I still wonder if this is going to be a success, how bad is the pain going to be, am I going to battle depression through this, are people really going to be there for me-are they going to forget about me? I never really admit that I’m a doubter, well okay maybe I am now, but I always hold a place that keeps a low expectation of what is going to happen. This is a place where I self deprecate, and do the same for others; things really aren’t going to work out, I’m going to be let down, someone’s going to fall through. I don’t want to keep low expectations, but I don’t want to expect too much. Basically, I don’t want to get to a place where I spiral in disappointment; but I am left in perpetual disappointment in this headspace, doubting that the best is going to happen.

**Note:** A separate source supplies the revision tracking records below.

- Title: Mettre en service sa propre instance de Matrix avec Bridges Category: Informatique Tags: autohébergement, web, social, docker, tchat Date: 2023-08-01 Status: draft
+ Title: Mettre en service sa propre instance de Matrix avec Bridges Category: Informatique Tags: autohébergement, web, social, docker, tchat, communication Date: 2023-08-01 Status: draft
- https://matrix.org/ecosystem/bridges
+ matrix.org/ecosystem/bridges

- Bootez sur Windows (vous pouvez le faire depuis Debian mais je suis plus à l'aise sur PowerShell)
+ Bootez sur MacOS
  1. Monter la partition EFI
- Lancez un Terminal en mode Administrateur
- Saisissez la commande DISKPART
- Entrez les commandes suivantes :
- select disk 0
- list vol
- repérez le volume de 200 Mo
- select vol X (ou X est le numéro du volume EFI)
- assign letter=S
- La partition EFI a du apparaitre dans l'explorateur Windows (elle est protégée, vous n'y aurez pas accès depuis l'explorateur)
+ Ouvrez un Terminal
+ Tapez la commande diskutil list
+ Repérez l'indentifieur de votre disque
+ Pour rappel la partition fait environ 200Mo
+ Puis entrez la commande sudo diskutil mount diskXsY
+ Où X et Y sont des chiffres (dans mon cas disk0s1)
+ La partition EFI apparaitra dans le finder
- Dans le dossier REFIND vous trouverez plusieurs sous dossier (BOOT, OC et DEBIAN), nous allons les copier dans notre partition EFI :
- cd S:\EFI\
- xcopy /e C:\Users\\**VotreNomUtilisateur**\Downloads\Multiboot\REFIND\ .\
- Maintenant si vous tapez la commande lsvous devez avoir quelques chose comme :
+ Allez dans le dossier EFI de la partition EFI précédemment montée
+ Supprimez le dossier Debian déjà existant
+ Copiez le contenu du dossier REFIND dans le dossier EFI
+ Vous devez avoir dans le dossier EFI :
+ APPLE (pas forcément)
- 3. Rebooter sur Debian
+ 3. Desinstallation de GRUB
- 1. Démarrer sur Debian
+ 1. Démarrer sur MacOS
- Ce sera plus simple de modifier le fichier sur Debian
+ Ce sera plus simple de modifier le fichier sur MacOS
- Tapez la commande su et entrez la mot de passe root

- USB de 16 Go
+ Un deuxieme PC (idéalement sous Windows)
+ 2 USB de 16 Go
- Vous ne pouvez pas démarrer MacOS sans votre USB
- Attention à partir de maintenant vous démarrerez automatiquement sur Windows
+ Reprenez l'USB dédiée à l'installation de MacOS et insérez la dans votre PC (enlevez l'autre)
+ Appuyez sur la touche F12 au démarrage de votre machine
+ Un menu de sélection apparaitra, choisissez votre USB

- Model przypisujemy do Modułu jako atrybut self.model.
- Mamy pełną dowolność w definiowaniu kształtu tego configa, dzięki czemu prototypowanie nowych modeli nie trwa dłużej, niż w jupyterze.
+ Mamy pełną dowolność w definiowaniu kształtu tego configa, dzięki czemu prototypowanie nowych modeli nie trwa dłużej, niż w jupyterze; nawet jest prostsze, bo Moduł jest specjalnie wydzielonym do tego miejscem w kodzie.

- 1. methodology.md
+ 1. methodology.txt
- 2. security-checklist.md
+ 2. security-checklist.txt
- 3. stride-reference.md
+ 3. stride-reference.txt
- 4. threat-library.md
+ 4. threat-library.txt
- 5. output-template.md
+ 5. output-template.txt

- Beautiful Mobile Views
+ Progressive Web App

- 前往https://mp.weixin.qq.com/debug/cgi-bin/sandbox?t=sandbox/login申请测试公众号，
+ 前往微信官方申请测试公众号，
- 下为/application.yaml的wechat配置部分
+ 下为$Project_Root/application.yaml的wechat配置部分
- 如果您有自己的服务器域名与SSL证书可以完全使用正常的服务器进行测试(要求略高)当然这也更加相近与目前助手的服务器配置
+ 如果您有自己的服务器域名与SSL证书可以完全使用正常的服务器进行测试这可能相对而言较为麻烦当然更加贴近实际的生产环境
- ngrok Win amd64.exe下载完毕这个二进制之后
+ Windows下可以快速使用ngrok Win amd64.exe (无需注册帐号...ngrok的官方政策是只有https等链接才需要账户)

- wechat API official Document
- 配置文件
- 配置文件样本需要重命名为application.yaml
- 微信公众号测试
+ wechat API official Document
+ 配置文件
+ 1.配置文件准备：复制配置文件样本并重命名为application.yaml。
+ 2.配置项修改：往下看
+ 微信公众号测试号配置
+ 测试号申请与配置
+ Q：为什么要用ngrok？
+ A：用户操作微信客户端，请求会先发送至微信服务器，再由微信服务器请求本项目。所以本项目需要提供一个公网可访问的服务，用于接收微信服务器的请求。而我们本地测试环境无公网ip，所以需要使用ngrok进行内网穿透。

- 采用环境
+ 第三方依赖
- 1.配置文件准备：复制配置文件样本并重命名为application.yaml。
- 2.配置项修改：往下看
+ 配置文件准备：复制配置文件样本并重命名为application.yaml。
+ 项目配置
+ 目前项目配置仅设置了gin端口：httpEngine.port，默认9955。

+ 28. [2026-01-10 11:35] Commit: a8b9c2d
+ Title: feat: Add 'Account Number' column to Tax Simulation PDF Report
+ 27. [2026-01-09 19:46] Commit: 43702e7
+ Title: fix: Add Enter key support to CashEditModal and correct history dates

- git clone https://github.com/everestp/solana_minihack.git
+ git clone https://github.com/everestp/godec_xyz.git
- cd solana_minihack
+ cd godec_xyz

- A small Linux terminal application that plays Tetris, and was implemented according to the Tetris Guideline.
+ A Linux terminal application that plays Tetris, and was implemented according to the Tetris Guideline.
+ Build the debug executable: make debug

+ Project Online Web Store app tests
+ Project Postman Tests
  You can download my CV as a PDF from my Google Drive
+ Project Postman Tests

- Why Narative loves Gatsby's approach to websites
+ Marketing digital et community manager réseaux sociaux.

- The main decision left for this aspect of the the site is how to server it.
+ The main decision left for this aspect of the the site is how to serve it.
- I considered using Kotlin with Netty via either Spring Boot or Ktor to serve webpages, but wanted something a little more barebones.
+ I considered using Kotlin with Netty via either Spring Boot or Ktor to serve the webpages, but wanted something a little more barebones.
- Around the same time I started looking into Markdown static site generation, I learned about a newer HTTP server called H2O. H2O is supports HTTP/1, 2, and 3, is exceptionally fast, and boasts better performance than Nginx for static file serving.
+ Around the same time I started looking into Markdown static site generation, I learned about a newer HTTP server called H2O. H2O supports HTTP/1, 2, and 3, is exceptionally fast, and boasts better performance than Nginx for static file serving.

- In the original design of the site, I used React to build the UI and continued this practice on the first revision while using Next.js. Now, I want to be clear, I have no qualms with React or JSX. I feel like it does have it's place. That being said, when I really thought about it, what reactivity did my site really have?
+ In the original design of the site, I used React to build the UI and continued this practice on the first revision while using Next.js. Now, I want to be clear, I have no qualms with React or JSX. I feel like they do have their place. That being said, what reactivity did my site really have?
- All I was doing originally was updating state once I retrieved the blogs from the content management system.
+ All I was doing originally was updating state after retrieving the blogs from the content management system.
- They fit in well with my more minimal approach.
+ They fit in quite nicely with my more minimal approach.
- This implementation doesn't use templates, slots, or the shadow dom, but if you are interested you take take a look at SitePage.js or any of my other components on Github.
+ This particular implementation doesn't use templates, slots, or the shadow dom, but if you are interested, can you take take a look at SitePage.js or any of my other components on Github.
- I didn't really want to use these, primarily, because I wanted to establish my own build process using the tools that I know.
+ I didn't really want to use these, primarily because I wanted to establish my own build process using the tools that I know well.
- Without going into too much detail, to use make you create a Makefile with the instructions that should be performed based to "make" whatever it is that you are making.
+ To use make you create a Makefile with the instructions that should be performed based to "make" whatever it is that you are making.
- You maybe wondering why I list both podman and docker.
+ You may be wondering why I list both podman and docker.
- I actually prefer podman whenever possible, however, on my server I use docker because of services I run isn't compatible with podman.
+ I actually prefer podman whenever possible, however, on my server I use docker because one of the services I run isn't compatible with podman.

Now that it is the turn of a new year maybe this should be my resolution. I should count on the best and believe that people, myself included, are capable of more.
So here it is:
I declare that,
I will have an impeccable recovery
People will love and care for me and I will not be forgotten
I am the beholder of my emotion and
with the strength of God and positive self talk
I will make it through post-op in mental and emotional health
Thank you for stopping in on this journey of mine. I will keep you all posted on the recovery, and lets be honest, I bet I will be typing away the night before
Friday, December 24, 2010
did i get the memo?
I never realized how much stress would be induced by paperwork...
shoot! Who am I kidding?
Paperwork, that deals with me, and a hefty 'if you don't turn me in you won't have a job when you get better' attached kind of puts the stress over the edge. Mild anxiety attack and I think its gonna be complete by the january 1st deadline...i think *fingers crossed*
Oh the logistics beforehand. Selling stock to pay for surgery, filling out state disability forms, work leave forms, visiting hmo disability offices...oh and Christmas! The world around me is still functioning as usual, even if I'm not.
I pray you all have a Merry Christmas and a blessed New Year!